What the task requires
Print, in exact form, the lines below from the one containing "payment terms: on receipt -> 7 days" through the one containing "total: 25040.71 -> 23168.40", and omit all others.

Task inputs
----
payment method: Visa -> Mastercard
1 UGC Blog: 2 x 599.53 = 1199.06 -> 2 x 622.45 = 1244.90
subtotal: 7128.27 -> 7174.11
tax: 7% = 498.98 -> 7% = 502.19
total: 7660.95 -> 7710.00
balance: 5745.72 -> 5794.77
----
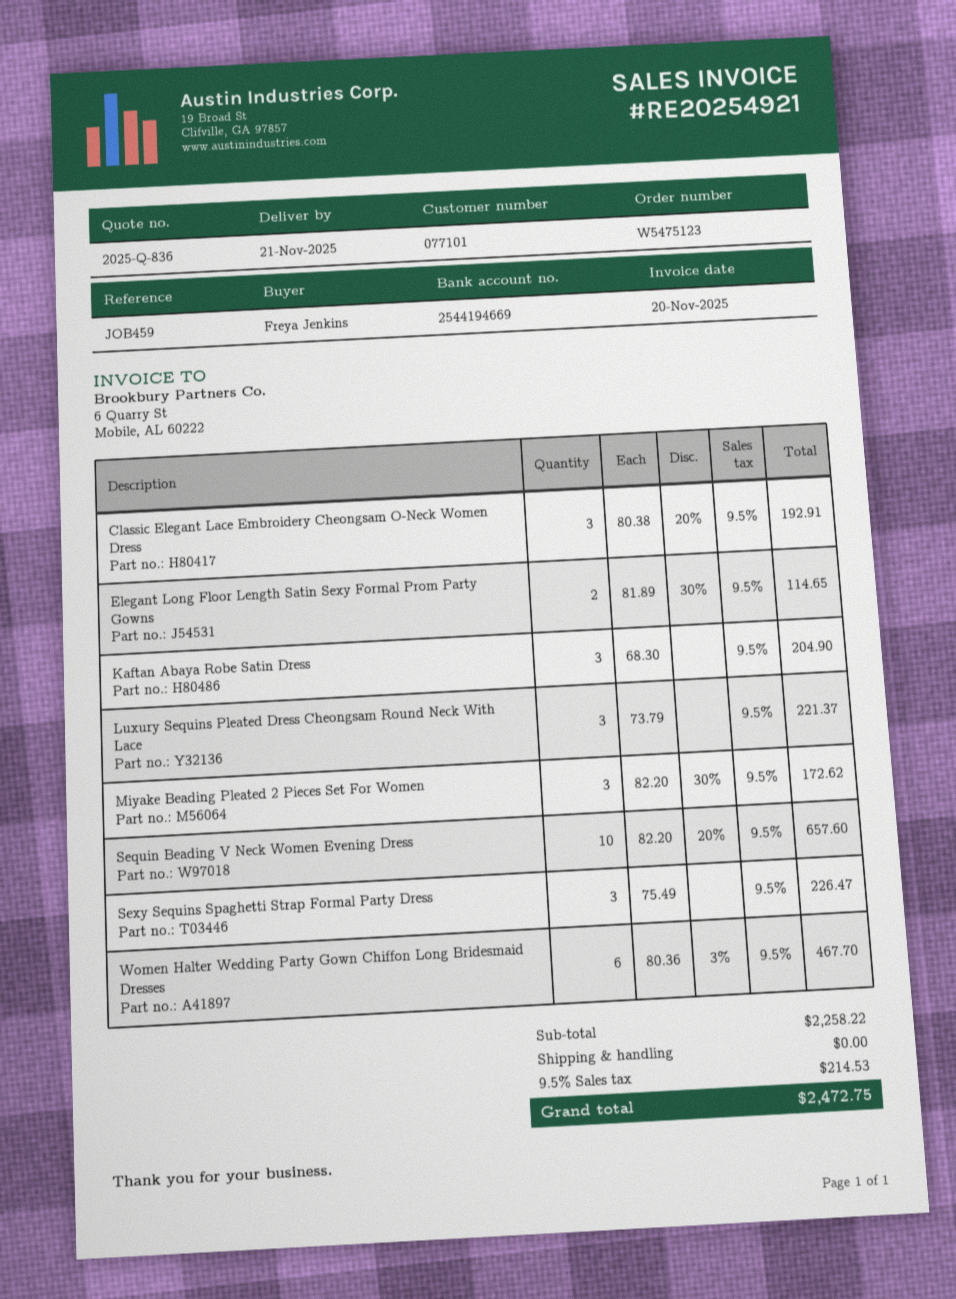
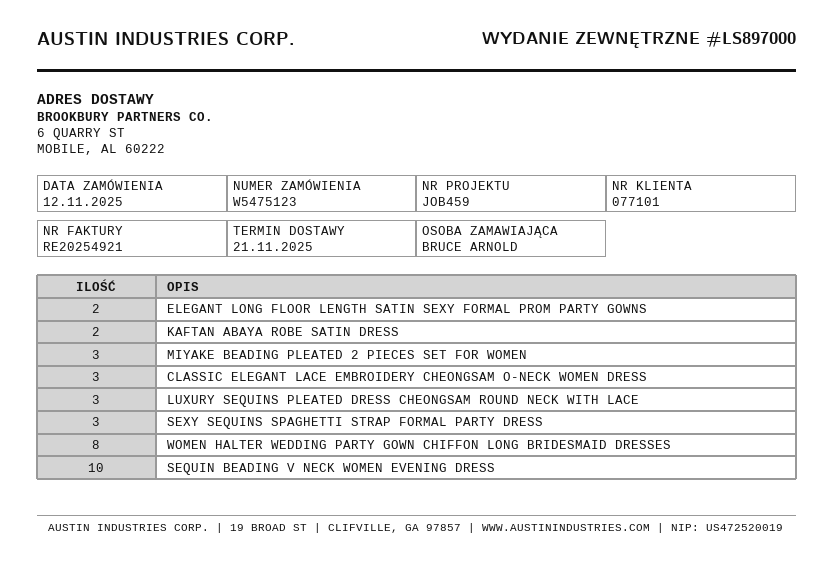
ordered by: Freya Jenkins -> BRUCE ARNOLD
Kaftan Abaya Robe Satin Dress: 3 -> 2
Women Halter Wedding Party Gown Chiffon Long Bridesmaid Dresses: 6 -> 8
----
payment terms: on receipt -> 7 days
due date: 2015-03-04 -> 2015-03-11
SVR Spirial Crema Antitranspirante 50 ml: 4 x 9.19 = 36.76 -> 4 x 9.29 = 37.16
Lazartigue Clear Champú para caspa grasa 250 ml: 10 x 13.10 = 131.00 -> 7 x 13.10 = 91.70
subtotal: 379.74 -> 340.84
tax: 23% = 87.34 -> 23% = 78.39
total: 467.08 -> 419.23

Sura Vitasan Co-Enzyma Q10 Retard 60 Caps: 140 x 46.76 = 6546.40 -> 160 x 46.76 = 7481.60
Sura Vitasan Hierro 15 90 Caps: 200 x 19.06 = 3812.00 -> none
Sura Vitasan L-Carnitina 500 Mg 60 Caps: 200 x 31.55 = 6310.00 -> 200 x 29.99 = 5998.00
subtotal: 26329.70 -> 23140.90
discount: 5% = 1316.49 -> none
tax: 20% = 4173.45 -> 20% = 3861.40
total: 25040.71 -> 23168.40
----
Response to the task
payment terms: on receipt -> 7 days
due date: 2015-03-04 -> 2015-03-11
SVR Spirial Crema Antitranspirante 50 ml: 4 x 9.19 = 36.76 -> 4 x 9.29 = 37.16
Lazartigue Clear Champú para caspa grasa 250 ml: 10 x 13.10 = 131.00 -> 7 x 13.10 = 91.70
subtotal: 379.74 -> 340.84
tax: 23% = 87.34 -> 23% = 78.39
total: 467.08 -> 419.23

Sura Vitasan Co-Enzyma Q10 Retard 60 Caps: 140 x 46.76 = 6546.40 -> 160 x 46.76 = 7481.60
Sura Vitasan Hierro 15 90 Caps: 200 x 19.06 = 3812.00 -> none
Sura Vitasan L-Carnitina 500 Mg 60 Caps: 200 x 31.55 = 6310.00 -> 200 x 29.99 = 5998.00
subtotal: 26329.70 -> 23140.90
discount: 5% = 1316.49 -> none
tax: 20% = 4173.45 -> 20% = 3861.40
total: 25040.71 -> 23168.40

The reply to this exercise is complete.